High probability generalization bounds for uniformly stable algorithms with nearly optimal rate

Algorithmic stability is a classical approach to understanding and analysis of the generalization error of learning algorithms. A notable weakness of most stability-based generalization bounds is that they hold only in expectation. Generalization with high probability has been established in a landmark paper of Bousquet and Elisseeff (2002) albeit at the expense of an additional $\sqrt{n}$ factor in the bound.

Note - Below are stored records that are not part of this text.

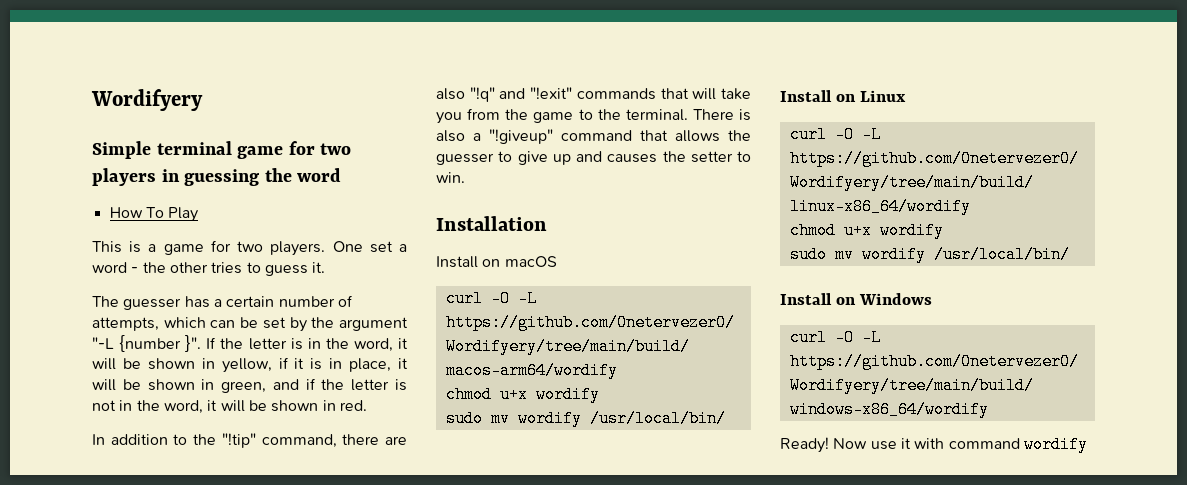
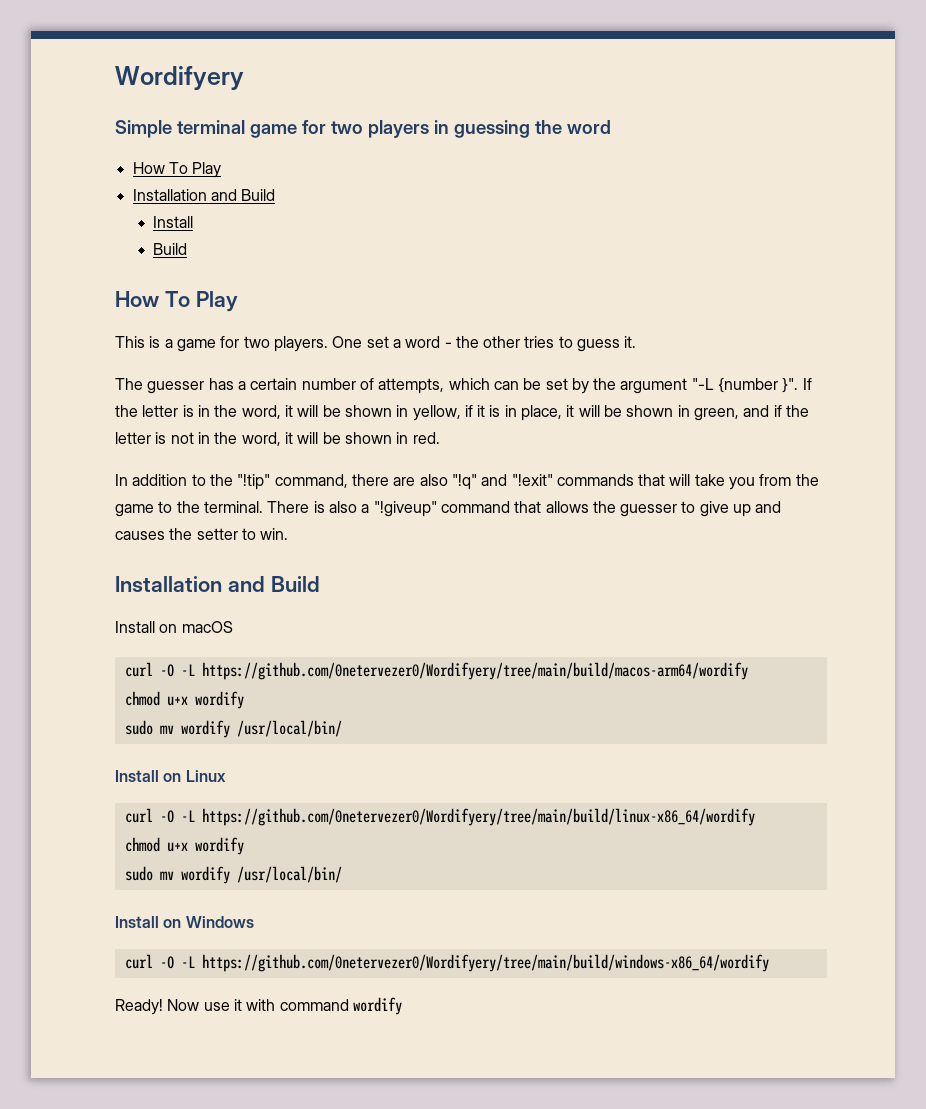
  Simple terminal game for two players in guessing the word
+ How To Play
+ Installation and Build
+ Install
+ Build
  There is also a "!giveup" command that allows the guesser to give up and causes the setter to win.
- Installation
+ Installation and Build

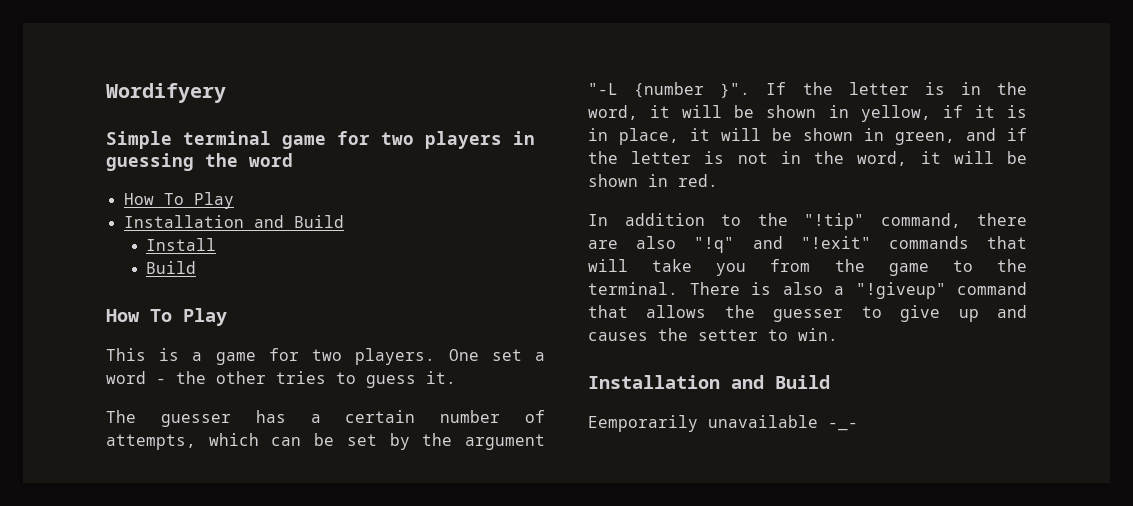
- Install on macOS
- curl -O -L https://github.com/0netervezer0/Wordifyery/tree/main/build/macos-arm64/wordify
- chmod u+x wordify
- sudo mv wordify /usr/local/bin/
- Install on Linux
- curl -O -L https://github.com/0netervezer0/Wordifyery/tree/main/build/linux-x86_64/wordify
- chmod u+x wordify
- sudo mv wordify /usr/local/bin/
- Install on Windows
- curl -O -L https://github.com/0netervezer0/Wordifyery/tree/main/build/windows-x86_64/wordify
- Ready! Now use it with command wordify
+ Еemporarily unavailable -_-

Specifically, their bound on the estimation error of any $\gamma$-uniformly stable learning algorithm on $n$ samples and range in $[0,1]$ is $O(\gamma \sqrt{n \log(1/\delta)} + \sqrt{\log(1/\delta)/n})$ with probability $\geq 1-\delta$. The $\sqrt{n}$ overhead makes the bound vacuous in the common settings where $\gamma \geq 1/\sqrt{n}$. A stronger bound was recently proved by the authors (Feldman and Vondrak, 2018) that reduces the overhead to at most $O(n^{1/4})$. Still, both of these results give optimal generalization bounds only when $\gamma = O(1/n)$. We prove a nearly tight bound of $O(\gamma \log(n)\log(n/\delta) + \sqrt{\log(1/\delta)/n})$ on the estimation error of any $\gamma$-uniformly stable algorithm. It implies that for algorithms that are uniformly stable with $\gamma = O(1/\sqrt{n})$, estimation error is essentially the same as the sampling error. Our result leads to the first high-probability generalization bounds for multi-pass stochastic gradient descent and regularized ERM for stochastic convex problems with nearly optimal rate --- resolving open problems in prior work. Our proof technique is new and we introduce several analysis tools that might find additional applications.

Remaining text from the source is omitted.